4- [2- (2- acetylaminohydroxyphenylarsonic acid 4,7- dihydro -4- oxygen -3H- pyrrolo- [2,3-d] pyrimidine -5- base) ethyl] benzoic acid Mass spectrum,1H-NMR、13C-NMR is shown in embodiment 2
Embodiment 5
N- { 4- [2- (2- acetylaminohydroxyphenylarsonic acid 4,7- dihydro -4- oxygen -3H- pyrrolo- [2,3-d] pyrimidine -5- base) ethyl] benzene first Acyl group }-Pidolidone diethylester toluene fulfonate preparation:
By 4- [2- (2- acetylaminohydroxyphenylarsonic acid 4,7- dihydro -4- oxygen -3H- pyrrolo- [2,3-d] pyrimidine -5- base) ethyl] benzene first Sour (64.6g 0.19mol) is added in 1L four-hole bottle, and 650mlDMF stirring and dissolving is added, and is warming up to 50 DEG C, is added 0.228molN, N- carbonyl dimidazoles, 50 DEG C insulation reaction 2 hours, be added Pidolidone diethylester (0.19mol), be warming up to 70 DEG C are reacted 3 hours, evaporated under reduced pressure, after the dissolution of 800ml methylene chloride is added, pour into 1600ml pure water and 160ml triethylamine Liquid separation is stirred in mixed solution, separates organic phase, and pure water 1600ml × 2 wash twice, and drying is evaporated, and the anhydrous second of 500ml is added The ethanol solution of 36g mono- water p-methyl benzenesulfonic acid and 200ml is added dropwise under reflux state, finishes, back flow reaction for alcohol stirring and dissolving 1 hour, cool down crystallization, filter, dry product (molar yield 87.0%, purity 98.9%, V content of impurity be 0).

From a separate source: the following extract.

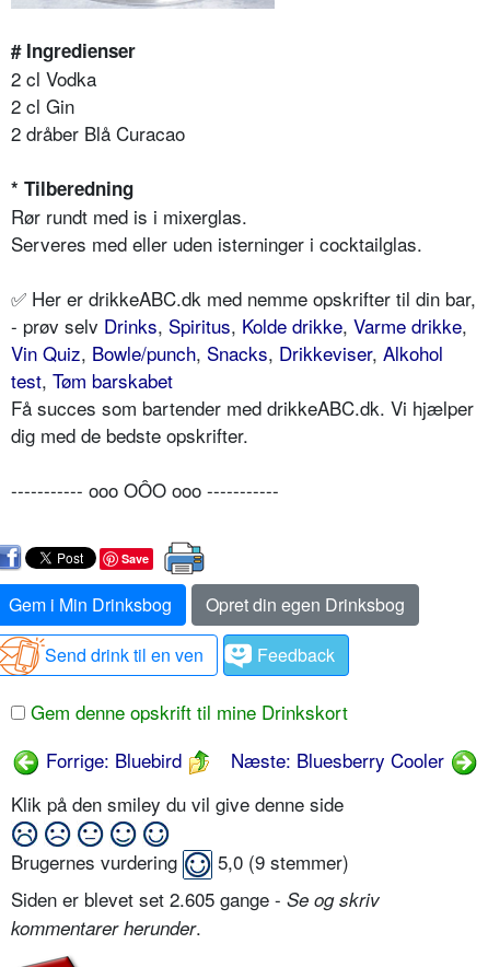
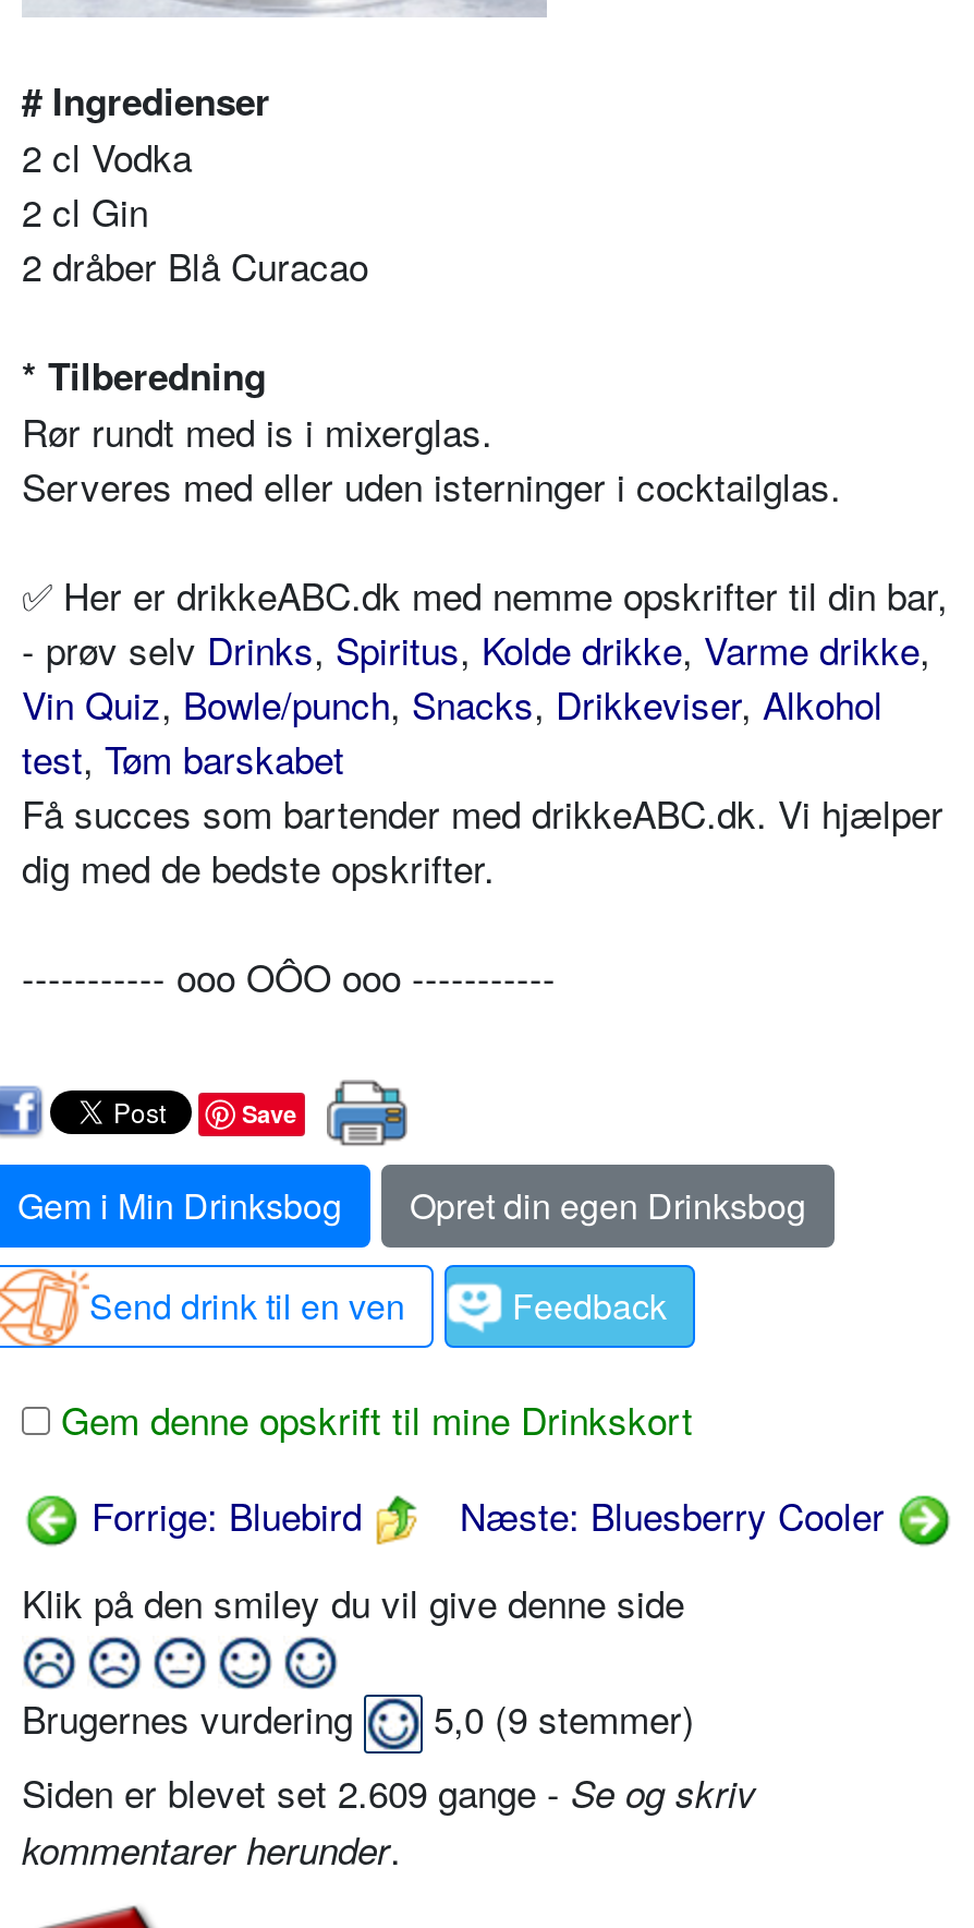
[11,885,380,912] Siden er blevet set 2.605 gange - Se og skriv -> [22,1764,756,1818] Siden er blevet set 2.609 gange - Se og skriv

N- { 4- [2- (2- acetylaminohydroxyphenylarsonic acid 4,7- dihydro -4- oxygen -3H- pyrrolo- [2,3-d] pyrimidine -5- base) ethyl] benzene first Acyl group }-Pidolidone diethylester toluene fulfonate mass spectrum: [M-H]-=524.5.
1H-NMR:1H NMR(400MHz,(CD3)2SO) δ:
7.80 (d, 1H, J=8.26Hz);7.80 (d, 1H, J=8.26Hz);7.55(m,1H),7.55(m,1H);7.30 (d, 1H, J=8.28Hz);7.30 (d, 1H, J=8.28Hz);7.16 (d, 1H, J=7.87Hz);7.16 (d, 1H, J= 7.87H);6.52 (d, 1H, J=2.06Hz);4.43(m,1H);4.09( m,1H);4.09(m,1H);2.93(m,2H);2.93 (m,2H);2.44 (t, 2H, J=7.49Hz);2.29(s,3H);2.06(m,2H);1.83 (s,3H);1.17(m,3H); 1.17(m,3H)。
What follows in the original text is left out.